The Rust FFI requires UTF-16 source data, so ASCII-stored source code
must be widened to UTF-16. Previously, this conversion was done into a
temporary buffer on every call to compile_function, meaning the entire
source file was converted for each lazily-compiled function. For large
modules with many functions, this caused heavy spinning.
Move the conversion into SourceCode::utf16_data() which lazily converts
and caches the result once per source file. Subsequent compilations of
functions from the same file reuse the cached data.
The Rust bytecode pipeline stores SharedFunctionInstanceData pointers
as raw void pointers invisible to the GC. If garbage collection runs
during compilation (triggered by heap allocation of a new SFD), it
can collect previously created SFDs, leaving stale pointers that
crash during the next GC marking phase.
Every other Rust compilation entry point (compile_script, compile_eval,
compile_shadow_realm_eval, compile_dynamic_function, compile_function)
already uses GC::DeferGC to prevent this. Add the missing DeferGC to
compile_module and compile_builtin_file.
Implement a complete Rust reimplementation of the LibJS frontend:
lexer, parser, AST, scope collector, and bytecode code generator.

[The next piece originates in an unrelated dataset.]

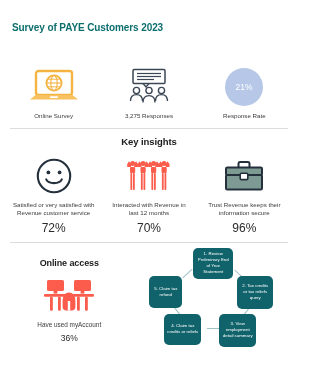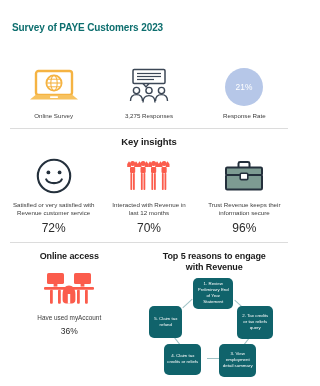"Online access" .sub-heading { margin-top: 8px -> 15px }
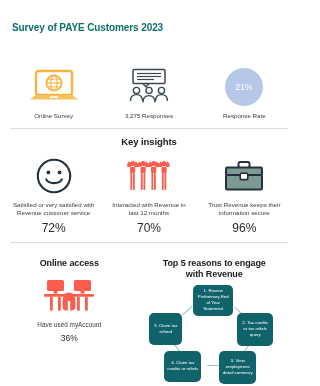"Top 5 reasons to engage" div.sub-heading { html: <div> <div>Top 5 reasons to engage</div> <div>with Revenue</div> </div> -> none }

The Rust pipeline is built via Corrosion (CMake-Cargo bridge) and
linked into LibJS as a static library. It is gated behind a build
flag (ENABLE_RUST, on by default except on Windows) and two runtime
environment variables:
- LIBJS_CPP: Use the C++ pipeline instead of Rust
- LIBJS_COMPARE_PIPELINES=1: Run both pipelines in lockstep,
aborting on any difference in AST or bytecode generated.
The C++ side communicates with Rust through a C FFI layer
(RustIntegration.cpp/h) that passes source text to Rust and receives
a populated Executable back via a BytecodeFactory interface.